**Task statement:** Please return the lines of the data below, word for word, from the first line through the line containing "[9,597,440,638] Prof Akanwa, Has".

Material for this exercise section start

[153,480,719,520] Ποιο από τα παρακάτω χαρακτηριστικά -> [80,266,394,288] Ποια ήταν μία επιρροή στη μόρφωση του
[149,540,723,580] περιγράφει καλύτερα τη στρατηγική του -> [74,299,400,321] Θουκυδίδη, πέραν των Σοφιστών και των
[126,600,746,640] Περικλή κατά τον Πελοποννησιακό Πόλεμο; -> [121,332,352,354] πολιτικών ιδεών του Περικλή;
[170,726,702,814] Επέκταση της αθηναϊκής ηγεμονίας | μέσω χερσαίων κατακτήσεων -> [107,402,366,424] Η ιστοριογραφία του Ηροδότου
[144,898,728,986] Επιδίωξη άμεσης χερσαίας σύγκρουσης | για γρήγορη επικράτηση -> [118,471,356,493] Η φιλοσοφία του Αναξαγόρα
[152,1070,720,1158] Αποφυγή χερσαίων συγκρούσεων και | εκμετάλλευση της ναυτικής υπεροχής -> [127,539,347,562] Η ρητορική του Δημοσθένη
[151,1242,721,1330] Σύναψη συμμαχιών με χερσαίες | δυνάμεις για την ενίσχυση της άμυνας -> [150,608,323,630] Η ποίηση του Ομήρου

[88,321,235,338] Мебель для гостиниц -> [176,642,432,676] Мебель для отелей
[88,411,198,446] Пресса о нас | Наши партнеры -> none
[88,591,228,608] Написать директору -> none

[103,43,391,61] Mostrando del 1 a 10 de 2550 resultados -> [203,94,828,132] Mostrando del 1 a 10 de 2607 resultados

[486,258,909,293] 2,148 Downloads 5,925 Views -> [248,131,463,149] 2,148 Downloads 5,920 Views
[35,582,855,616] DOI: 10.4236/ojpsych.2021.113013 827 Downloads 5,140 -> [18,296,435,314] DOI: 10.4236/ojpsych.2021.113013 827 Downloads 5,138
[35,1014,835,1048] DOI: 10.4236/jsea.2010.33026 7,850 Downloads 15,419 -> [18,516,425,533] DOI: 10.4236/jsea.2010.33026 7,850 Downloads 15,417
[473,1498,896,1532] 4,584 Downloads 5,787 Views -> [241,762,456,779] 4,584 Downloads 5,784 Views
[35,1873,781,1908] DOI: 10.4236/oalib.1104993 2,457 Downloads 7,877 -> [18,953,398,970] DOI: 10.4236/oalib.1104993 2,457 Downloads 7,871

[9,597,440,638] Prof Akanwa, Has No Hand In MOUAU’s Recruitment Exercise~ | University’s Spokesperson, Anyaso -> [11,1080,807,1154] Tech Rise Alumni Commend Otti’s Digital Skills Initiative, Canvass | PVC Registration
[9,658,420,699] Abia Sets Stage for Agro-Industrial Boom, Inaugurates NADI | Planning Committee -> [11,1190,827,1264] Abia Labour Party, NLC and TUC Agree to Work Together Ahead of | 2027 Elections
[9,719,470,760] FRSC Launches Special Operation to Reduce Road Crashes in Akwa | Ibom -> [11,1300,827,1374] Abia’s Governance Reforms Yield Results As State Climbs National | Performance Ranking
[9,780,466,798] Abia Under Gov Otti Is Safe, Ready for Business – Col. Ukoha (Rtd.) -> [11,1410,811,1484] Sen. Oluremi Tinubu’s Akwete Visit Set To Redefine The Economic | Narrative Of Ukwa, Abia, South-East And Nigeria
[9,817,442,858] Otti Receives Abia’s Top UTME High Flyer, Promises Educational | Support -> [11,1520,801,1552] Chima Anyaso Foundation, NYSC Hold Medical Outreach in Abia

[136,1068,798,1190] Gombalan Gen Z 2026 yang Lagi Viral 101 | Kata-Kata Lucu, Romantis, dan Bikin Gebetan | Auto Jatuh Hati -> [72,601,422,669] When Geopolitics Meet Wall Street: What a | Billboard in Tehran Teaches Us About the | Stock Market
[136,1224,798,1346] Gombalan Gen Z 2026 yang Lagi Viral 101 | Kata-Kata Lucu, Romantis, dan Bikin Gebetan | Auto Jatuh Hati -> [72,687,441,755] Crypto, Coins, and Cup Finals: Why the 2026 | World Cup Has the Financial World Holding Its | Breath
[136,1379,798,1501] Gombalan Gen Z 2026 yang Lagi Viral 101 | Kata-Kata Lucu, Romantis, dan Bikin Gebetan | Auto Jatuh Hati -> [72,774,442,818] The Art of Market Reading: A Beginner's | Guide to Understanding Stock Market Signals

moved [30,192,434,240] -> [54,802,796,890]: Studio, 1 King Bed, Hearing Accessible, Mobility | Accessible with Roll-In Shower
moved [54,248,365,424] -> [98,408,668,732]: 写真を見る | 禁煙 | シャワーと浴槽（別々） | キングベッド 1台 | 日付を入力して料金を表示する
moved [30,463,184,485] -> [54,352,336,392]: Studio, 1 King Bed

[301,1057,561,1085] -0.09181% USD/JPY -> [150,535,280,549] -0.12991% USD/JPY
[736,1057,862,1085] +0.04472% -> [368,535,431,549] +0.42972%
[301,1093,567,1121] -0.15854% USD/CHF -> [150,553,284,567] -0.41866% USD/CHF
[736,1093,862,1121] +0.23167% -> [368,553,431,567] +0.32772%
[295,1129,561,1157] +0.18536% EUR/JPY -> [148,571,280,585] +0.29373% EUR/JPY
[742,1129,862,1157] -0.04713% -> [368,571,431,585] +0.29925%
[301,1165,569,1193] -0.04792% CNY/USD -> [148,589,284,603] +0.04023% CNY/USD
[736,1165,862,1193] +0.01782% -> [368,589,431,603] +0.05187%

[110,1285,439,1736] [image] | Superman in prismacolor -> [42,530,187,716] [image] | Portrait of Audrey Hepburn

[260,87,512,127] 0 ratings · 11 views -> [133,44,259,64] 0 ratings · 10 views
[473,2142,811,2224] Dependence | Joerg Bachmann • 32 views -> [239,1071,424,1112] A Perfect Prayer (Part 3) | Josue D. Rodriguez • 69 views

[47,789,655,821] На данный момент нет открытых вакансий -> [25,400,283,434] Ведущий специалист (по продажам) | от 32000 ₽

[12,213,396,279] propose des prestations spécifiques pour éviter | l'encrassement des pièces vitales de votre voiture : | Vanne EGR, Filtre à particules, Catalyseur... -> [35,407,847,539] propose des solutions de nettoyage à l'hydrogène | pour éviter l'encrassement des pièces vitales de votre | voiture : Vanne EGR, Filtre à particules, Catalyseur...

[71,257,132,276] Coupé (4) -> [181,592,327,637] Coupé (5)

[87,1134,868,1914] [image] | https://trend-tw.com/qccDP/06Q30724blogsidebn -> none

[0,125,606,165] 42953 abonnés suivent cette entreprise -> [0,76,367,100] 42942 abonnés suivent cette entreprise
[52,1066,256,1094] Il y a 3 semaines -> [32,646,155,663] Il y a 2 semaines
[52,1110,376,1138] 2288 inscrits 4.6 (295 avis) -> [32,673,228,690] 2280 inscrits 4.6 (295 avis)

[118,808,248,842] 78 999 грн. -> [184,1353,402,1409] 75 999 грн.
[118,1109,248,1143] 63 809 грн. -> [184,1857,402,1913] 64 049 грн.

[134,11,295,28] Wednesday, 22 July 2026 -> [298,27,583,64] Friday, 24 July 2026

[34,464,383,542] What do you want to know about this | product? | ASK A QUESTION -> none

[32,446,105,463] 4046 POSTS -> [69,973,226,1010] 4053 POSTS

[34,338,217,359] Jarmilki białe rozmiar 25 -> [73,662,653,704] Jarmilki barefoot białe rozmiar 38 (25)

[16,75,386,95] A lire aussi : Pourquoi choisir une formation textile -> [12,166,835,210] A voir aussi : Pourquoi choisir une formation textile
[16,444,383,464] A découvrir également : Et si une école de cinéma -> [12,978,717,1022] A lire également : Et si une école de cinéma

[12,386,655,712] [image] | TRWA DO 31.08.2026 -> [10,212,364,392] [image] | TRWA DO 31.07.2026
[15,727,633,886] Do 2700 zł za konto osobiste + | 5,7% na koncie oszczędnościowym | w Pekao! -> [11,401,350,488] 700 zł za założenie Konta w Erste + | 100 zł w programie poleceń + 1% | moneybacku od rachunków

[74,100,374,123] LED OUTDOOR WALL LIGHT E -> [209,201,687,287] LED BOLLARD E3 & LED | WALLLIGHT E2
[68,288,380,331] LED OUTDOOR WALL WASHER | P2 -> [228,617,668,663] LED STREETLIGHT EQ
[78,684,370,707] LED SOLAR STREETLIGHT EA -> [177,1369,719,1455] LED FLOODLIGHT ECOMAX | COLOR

Material for this exercise section end

**Solution:**
[153,480,719,520] Ποιο από τα παρακάτω χαρακτηριστικά -> [80,266,394,288] Ποια ήταν μία επιρροή στη μόρφωση του
[149,540,723,580] περιγράφει καλύτερα τη στρατηγική του -> [74,299,400,321] Θουκυδίδη, πέραν των Σοφιστών και των
[126,600,746,640] Περικλή κατά τον Πελοποννησιακό Πόλεμο; -> [121,332,352,354] πολιτικών ιδεών του Περικλή;
[170,726,702,814] Επέκταση της αθηναϊκής ηγεμονίας | μέσω χερσαίων κατακτήσεων -> [107,402,366,424] Η ιστοριογραφία του Ηροδότου
[144,898,728,986] Επιδίωξη άμεσης χερσαίας σύγκρουσης | για γρήγορη επικράτηση -> [118,471,356,493] Η φιλοσοφία του Αναξαγόρα
[152,1070,720,1158] Αποφυγή χερσαίων συγκρούσεων και | εκμετάλλευση της ναυτικής υπεροχής -> [127,539,347,562] Η ρητορική του Δημοσθένη
[151,1242,721,1330] Σύναψη συμμαχιών με χερσαίες | δυνάμεις για την ενίσχυση της άμυνας -> [150,608,323,630] Η ποίηση του Ομήρου

[88,321,235,338] Мебель для гостиниц -> [176,642,432,676] Мебель для отелей
[88,411,198,446] Пресса о нас | Наши партнеры -> none
[88,591,228,608] Написать директору -> none

[103,43,391,61] Mostrando del 1 a 10 de 2550 resultados -> [203,94,828,132] Mostrando del 1 a 10 de 2607 resultados

[486,258,909,293] 2,148 Downloads 5,925 Views -> [248,131,463,149] 2,148 Downloads 5,920 Views
[35,582,855,616] DOI: 10.4236/ojpsych.2021.113013 827 Downloads 5,140 -> [18,296,435,314] DOI: 10.4236/ojpsych.2021.113013 827 Downloads 5,138
[35,1014,835,1048] DOI: 10.4236/jsea.2010.33026 7,850 Downloads 15,419 -> [18,516,425,533] DOI: 10.4236/jsea.2010.33026 7,850 Downloads 15,417
[473,1498,896,1532] 4,584 Downloads 5,787 Views -> [241,762,456,779] 4,584 Downloads 5,784 Views
[35,1873,781,1908] DOI: 10.4236/oalib.1104993 2,457 Downloads 7,877 -> [18,953,398,970] DOI: 10.4236/oalib.1104993 2,457 Downloads 7,871

[9,597,440,638] Prof Akanwa, Has No Hand In MOUAU’s Recruitment Exercise~ | University’s Spokesperson, Anyaso -> [11,1080,807,1154] Tech Rise Alumni Commend Otti’s Digital Skills Initiative, Canvass | PVC Registration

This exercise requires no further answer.